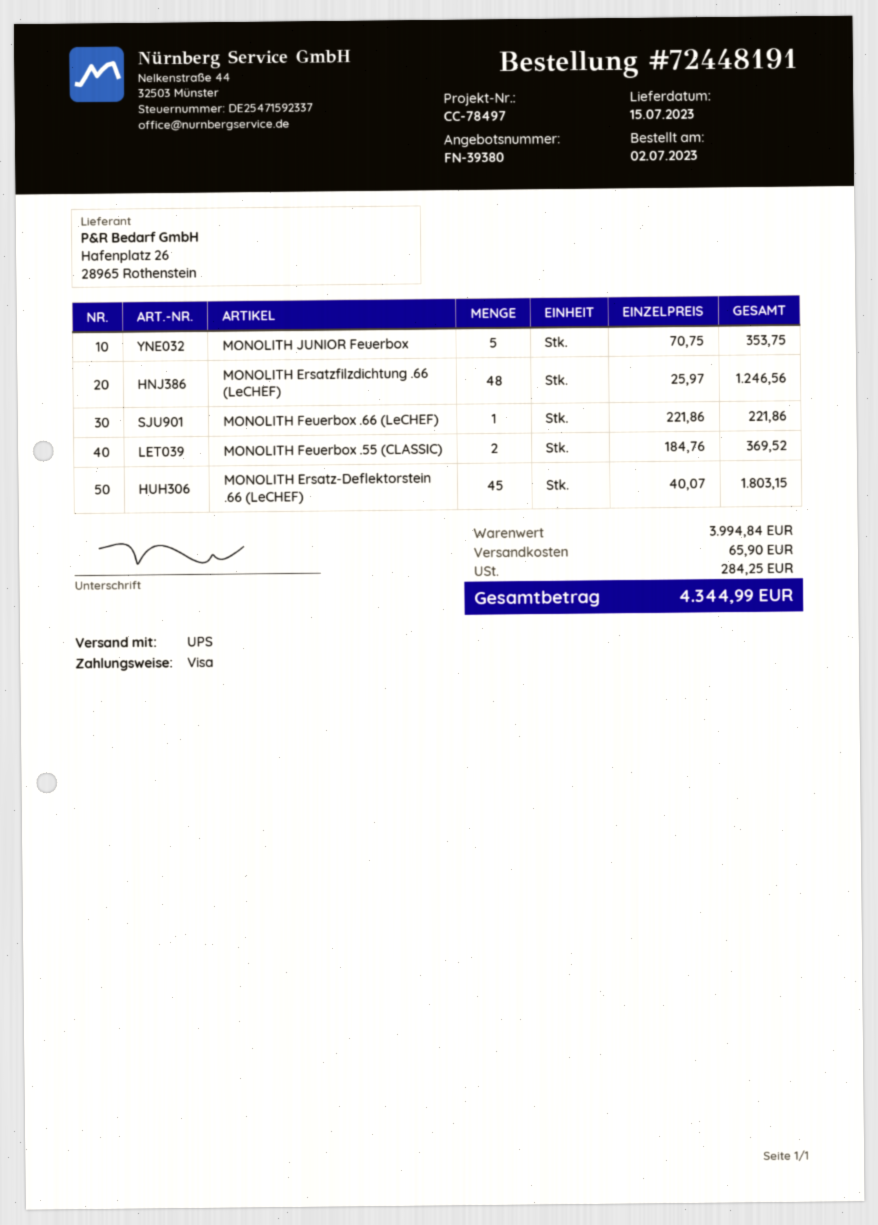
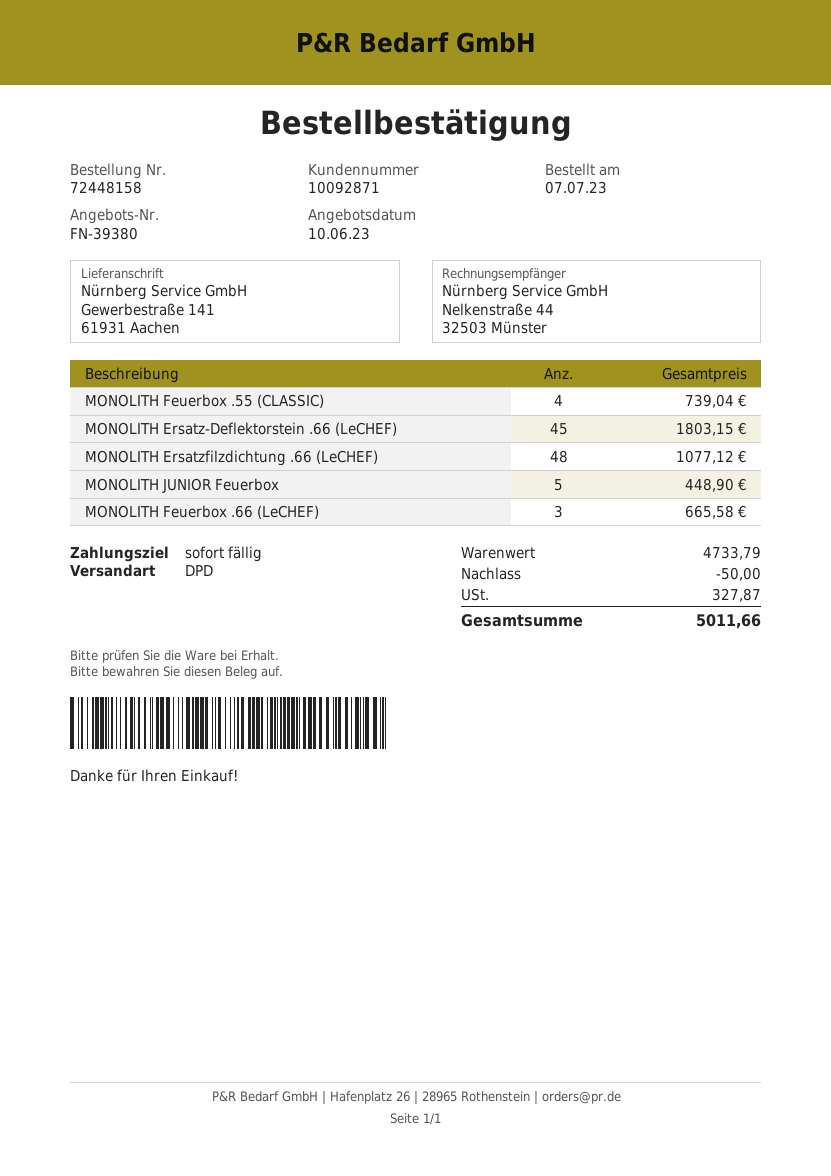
order number: 72448191 -> 72448158
order date: 2023-07-02 -> 2023-07-07
shipping method: UPS -> DPD
MONOLITH JUNIOR Feuerbox: 5 for 353.75 -> 5 for 448.90
MONOLITH Ersatzfilzdichtung .66 (LeCHEF): 48 for 1246.56 -> 48 for 1077.12
MONOLITH Feuerbox .66 (LeCHEF): 1 for 221.86 -> 3 for 665.58
MONOLITH Feuerbox .55 (CLASSIC): 2 for 369.52 -> 4 for 739.04
subtotal: 3994.84 -> 4733.79
discount: none -> 50.00
shipping: 65.90 -> none
tax: 284.25 -> 327.87
total: 4344.99 -> 5011.66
--- --- ---
Retype the whole listing exactly and leave the pictures out.

Written reply
order number: 72448191 -> 72448158
order date: 2023-07-02 -> 2023-07-07
shipping method: UPS -> DPD
MONOLITH JUNIOR Feuerbox: 5 for 353.75 -> 5 for 448.90
MONOLITH Ersatzfilzdichtung .66 (LeCHEF): 48 for 1246.56 -> 48 for 1077.12
MONOLITH Feuerbox .66 (LeCHEF): 1 for 221.86 -> 3 for 665.58
MONOLITH Feuerbox .55 (CLASSIC): 2 for 369.52 -> 4 for 739.04
subtotal: 3994.84 -> 4733.79
discount: none -> 50.00
shipping: 65.90 -> none
tax: 284.25 -> 327.87
total: 4344.99 -> 5011.66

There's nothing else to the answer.